Si nous faisons ce rappel, c’est parce que nous sommes conscients du fait que la diabolisation non pertinente du monarque présidentiel et sa politique est contre productive, politiquement et idéologiquement ; parce que les condamnations à priori (et avec a priori) rendent plus difficile encore la construction d’une alternative républicaine au biyaïsme.
Sans doute devrions-nous prendre, avec philosophie, détachement et humour, toutes les manoeuvres et tentatives de musèlement de Germinal, car, ce n’est pas un hasard si le déchainement des collaborateurs du président de la République s’abat sur la profession de journaliste au moment où le président national du Rdpc, chef de l’État prépare son entrée en campagne pour sa réélection en 2011, au moment où les médias à capitaux publics magnifient, encensent, non sans emphase ni ridicule, les faits et gestes du couple providentiel. Paul Biya et ses partisans de bonne foi pourraient au moins convenir que nous ne sommes pas exclusivement animés par l’envie morbide de le « détruire », de « l’anéantir », qu’il peut arriver que nous soyons d’accord avec lui, lui avec nous et qu’ainsi va la vie dans une nation qui a choisi la démocratie comme système de gouvernement.

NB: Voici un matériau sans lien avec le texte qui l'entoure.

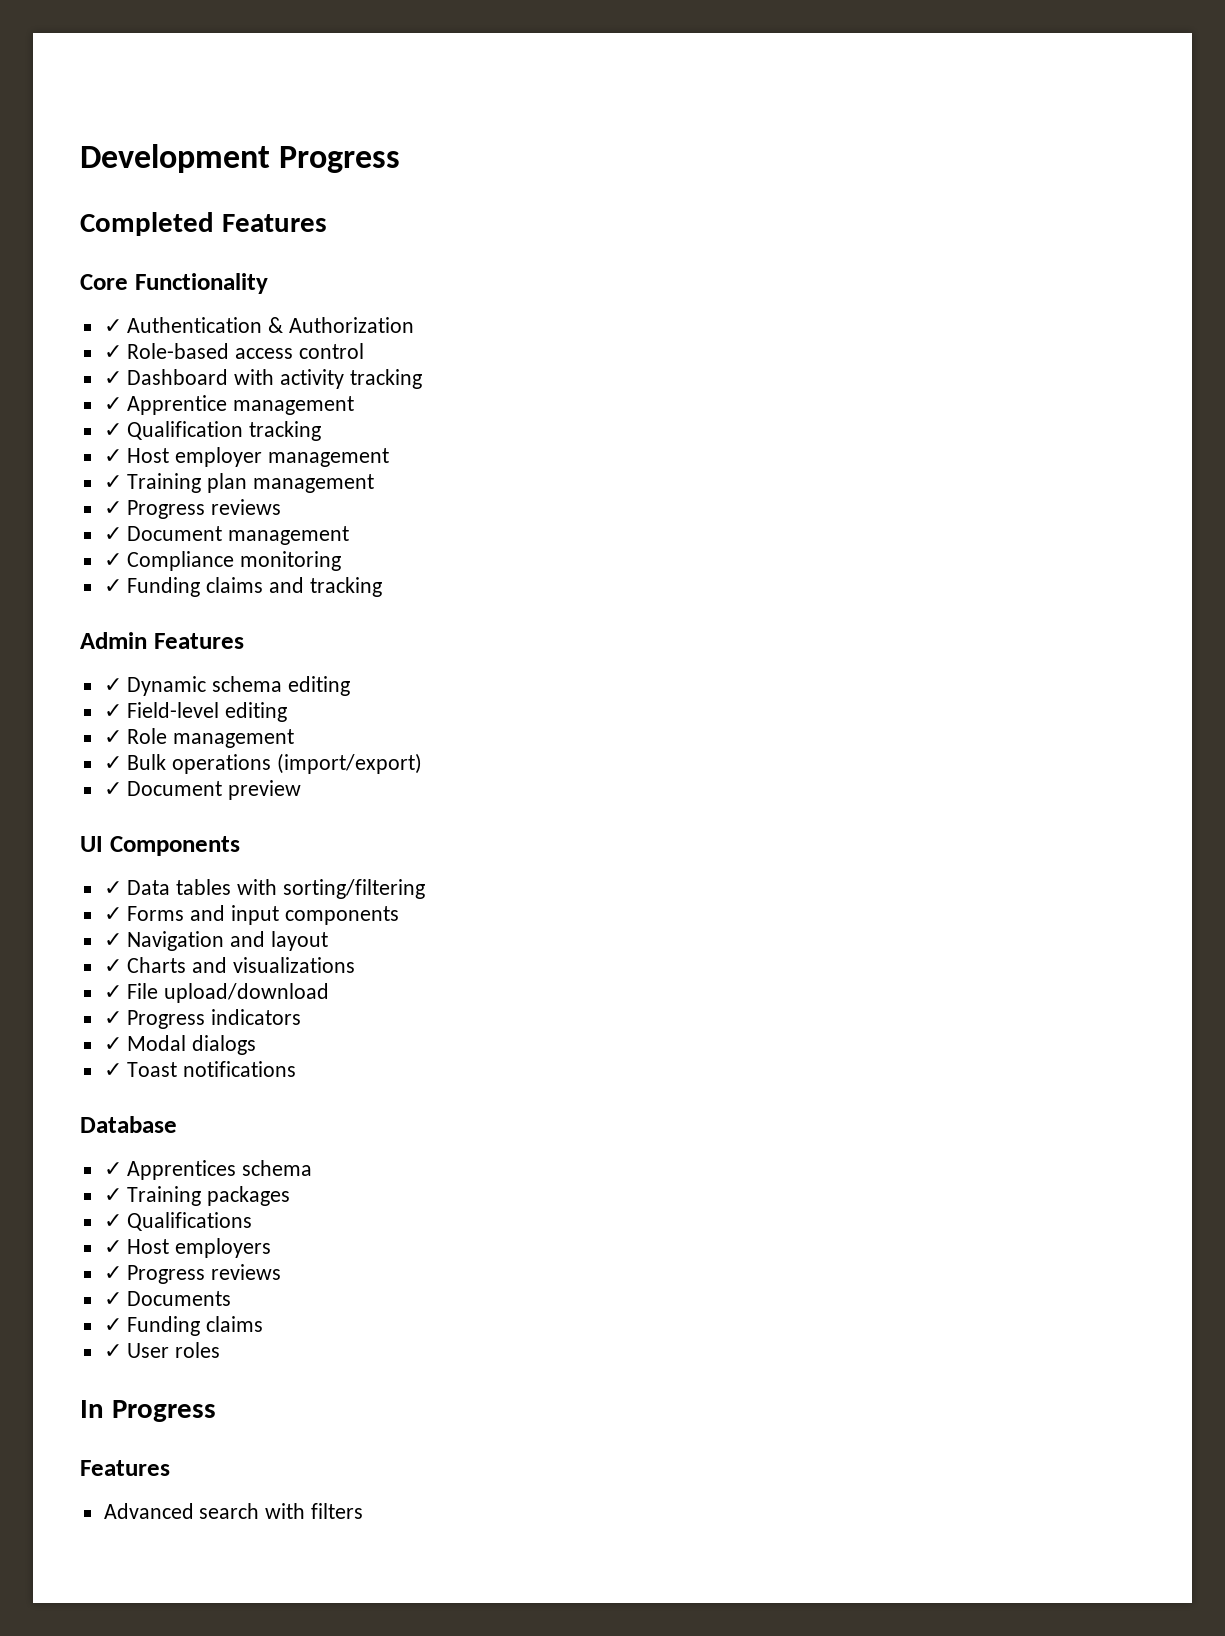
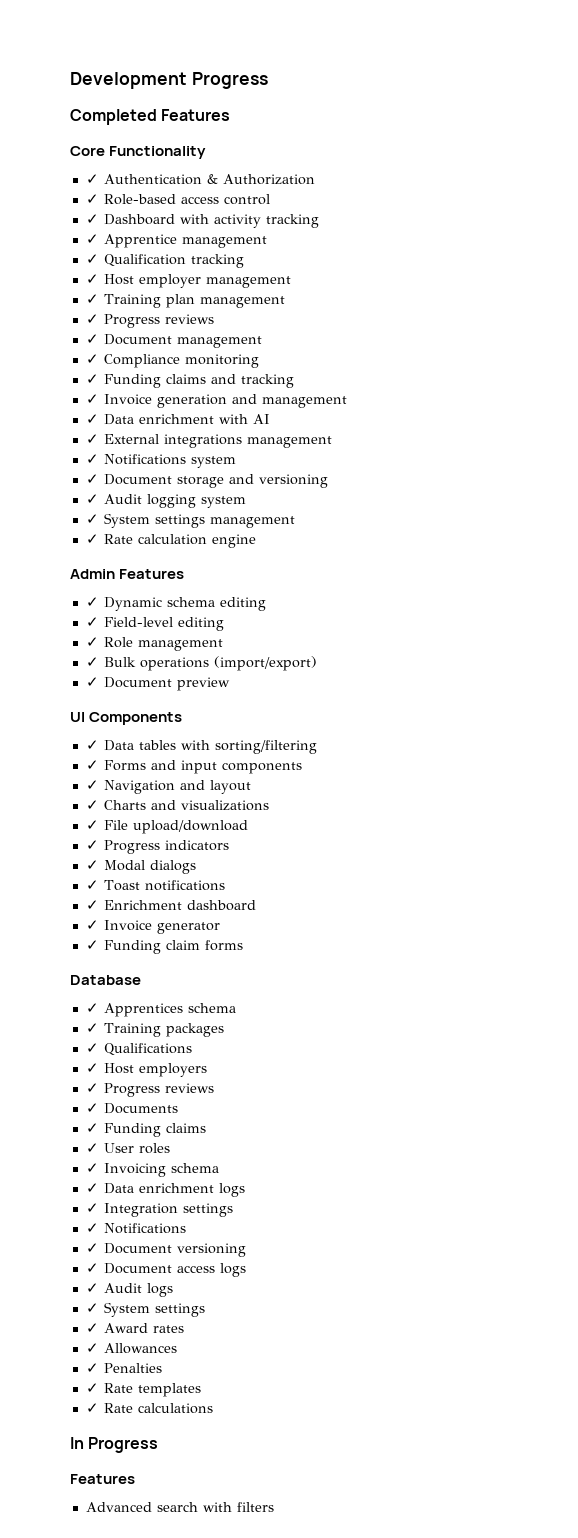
+ ✓ Invoice generation and management
+ ✓ Data enrichment with AI
+ ✓ External integrations management
+ ✓ Notifications system
+ ✓ Document storage and versioning
+ ✓ Audit logging system
+ ✓ System settings management
+ ✓ Rate calculation engine
+ ✓ Enrichment dashboard
+ ✓ Invoice generator
+ ✓ Funding claim forms
+ ✓ Invoicing schema
+ ✓ Data enrichment logs
+ ✓ Integration settings
+ ✓ Notifications
+ ✓ Document versioning
+ ✓ Document access logs
+ ✓ Audit logs
+ ✓ System settings
+ ✓ Award rates
+ ✓ Allowances
+ ✓ Penalties
+ ✓ Rate templates
+ ✓ Rate calculations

Paul Biya, ses partisans et sympathisants se sont gourés, si à un moment donné ils ont pensé que la presse et singulièrement Germinal, le ménageraient dans le scandale des Biens mal acquis, après son séjour dispendieux à la Baule ou après le tripatouillage de la Constitution.
Au vu des conditions de vie des Camerounais, au vu de la fragilité des institutions, de la navigation à vue persistante, de la perversion d’un système politique figé, de « la déchéance de la [et du] politique » (Kamto, 1999), du dépérissement du tissu économique, de la corruption généralisée, de la décrépitude morale et spirituelle, du chômage généralisée, de l’absence de perspective pour la jeunesse …si Paul
Biya est patriote, s’il aime le Cameroun, il ne devrait pas se présenter à l’élection présidentielle de 2011. Ce serait le meilleur et l’unique vrai service qu’il aurait ainsi rendu à un Cameroun qui peine depuis presque 30 ans à trouver sa voie dans un monde en plein chamboulement, où il erre tel un bateau ivre. Décrédibilisé politiquement, démotivé diplomatiquement (malgré quelques récentes agitations et gesticulations), diminué économiquement, présentant un bilan (presque) médiocre, contesté et vomi parmi les siens malgré les apparences, l’homme-lion restera dans l’histoire du Cameroun comme le plus mauvais don que feu le président Ahmadou Ahidjo a fait aux Camerounais.